論文 参考訳(メタデータ) (2021-05-12T09:30:26Z) - UNETR: Transformers for 3D Medical Image Segmentation [8.59571749685388]
UNEt TRansformers(UNETR)と呼ばれる新しいアーキテクチャを導入し、純粋なトランスフォーマーをエンコーダとして入力ボリュームのシーケンス表現を学習します。

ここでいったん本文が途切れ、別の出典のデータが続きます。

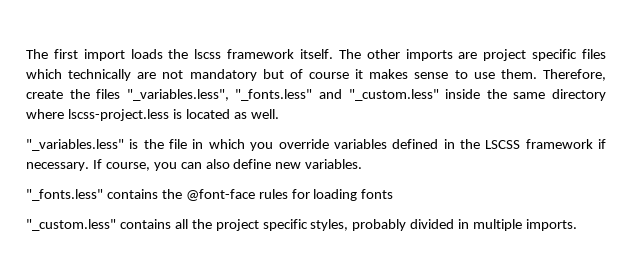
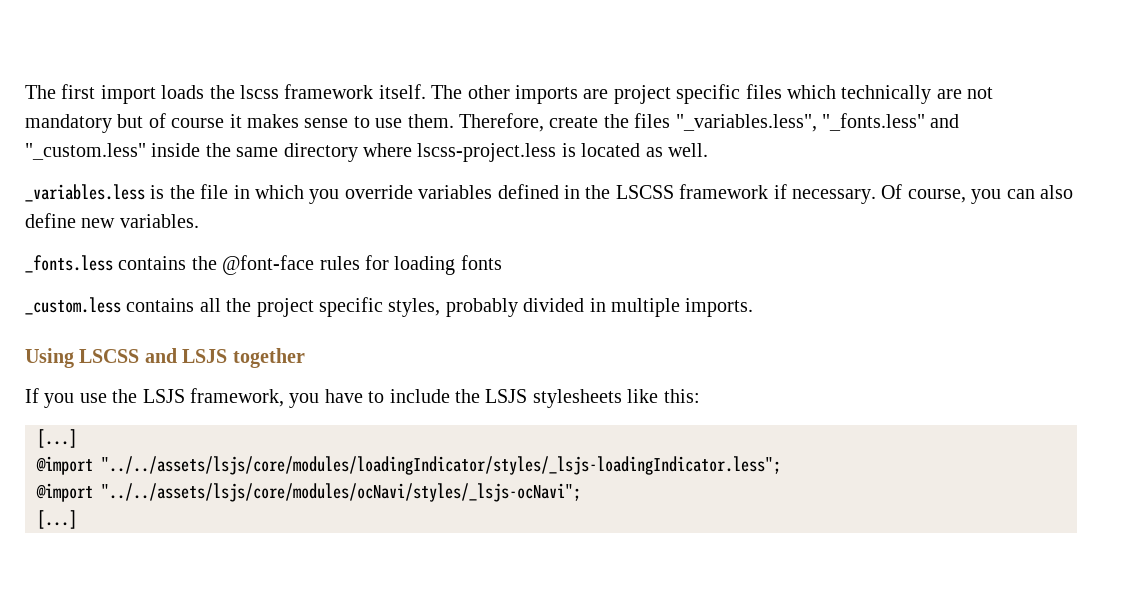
[26,139,124,151] "_variables.less" -> [25,184,145,202] _variables.less
[92,159,102,169] If -> [881,184,903,199] Of
[26,189,103,201] "_fonts.less" -> [25,255,113,273] _fonts.less
[26,219,116,231] "_custom.less" -> [25,297,121,315] _custom.less
(578, 225) none -> [25,348,305,368] [25,388,700,408] [37,429,77,448] [36,456,781,475] [36,483,581,502] [37,510,77,529] // Using LSCSS and LSJS together // If you use the LSJS framework, you have to include the LSJS stylesheets like this: // [...] // @import "../../assets/lsjs/core/modules/loadingIndicator/styles/_lsjs-loadingIndicator.less"; // @import "../../assets/lsjs/core/modules/ocNavi/styles/_lsjs-ocNavi"; // [...]

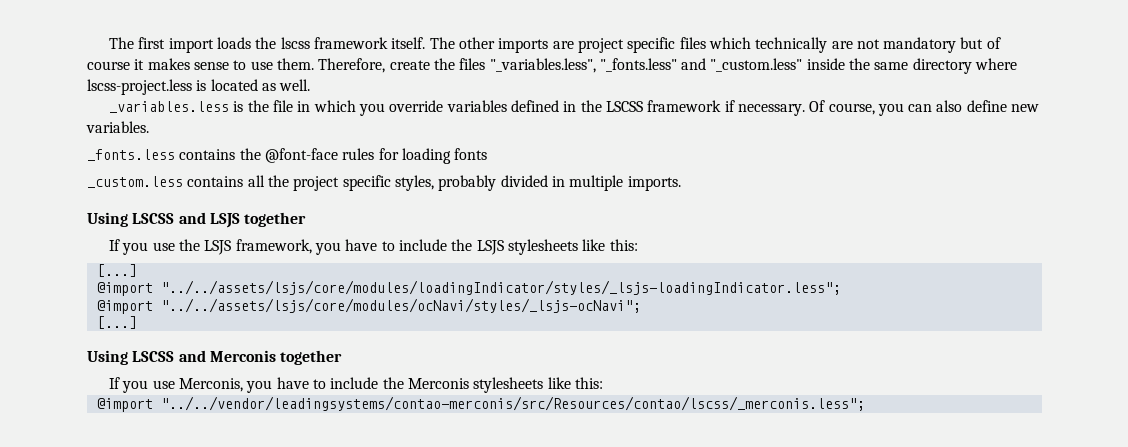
(77, 519) none -> [87,350,343,365] [109,377,603,393] [96,396,865,412] // Using LSCSS and Merconis together // If you use Merconis, you have to include the Merconis stylesheets like this: // @import "../../vendor/leadingsystems/contao-merconis/src/Resources/contao/lscss/_merconis.less";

提案モデルの性能を様々なイメージング手法で広く検証しています。
論文 参考訳(メタデータ) (2021-03-18T20:17:15Z) - CoTr: Efficiently Bridging CNN and Transformer for 3D Medical Image
Segmentation [95.51455777713092]
畳み込みニューラルネットワーク(CNN)は、現代の3D医療画像セグメンテーションのデファクトスタンダードとなっている。
本稿では,bf畳み込みニューラルネットワークとbfトランスbf(cotr)を効率良く橋渡しし,正確な3次元医用画像分割を実現する新しい枠組みを提案する。
論文 参考訳(メタデータ) (2021-03-04T13:34:22Z) - Rethinking Semantic Segmentation from a Sequence-to-Sequence Perspective
with Transformers [149.78470371525754]
セマンティックセグメンテーションをシーケンスからシーケンスへの予測タスクとして扱う。
具体的には、イメージをパッチのシーケンスとしてエンコードするために純粋なトランスをデプロイします。
トランスのすべての層でモデル化されたグローバルコンテキストにより、このエンコーダは、SETR(SEgmentation TRansformer)と呼ばれる強力なセグメンテーションモデルを提供するための単純なデコーダと組み合わせることができる。
SETRはADE20K(50.28% mIoU)、Pascal Context(55.83% mIoU)、およびCityscapesの競争力のある結果に関する最新技術を達成している。
論文 参考訳(メタデータ) (2020-12-31T18:55:57Z)
関連論文リストは本サイト内にある論文のタイトル・アブストラクトから自動的に作成しています。
指定された論文の情報です。
本サイトの運営者は本サイト(すべての情報・翻訳含む)の品質を保証せず、本サイト(すべての情報・翻訳含む)を使用して発生したあらゆる結果について一切の責任を負いません。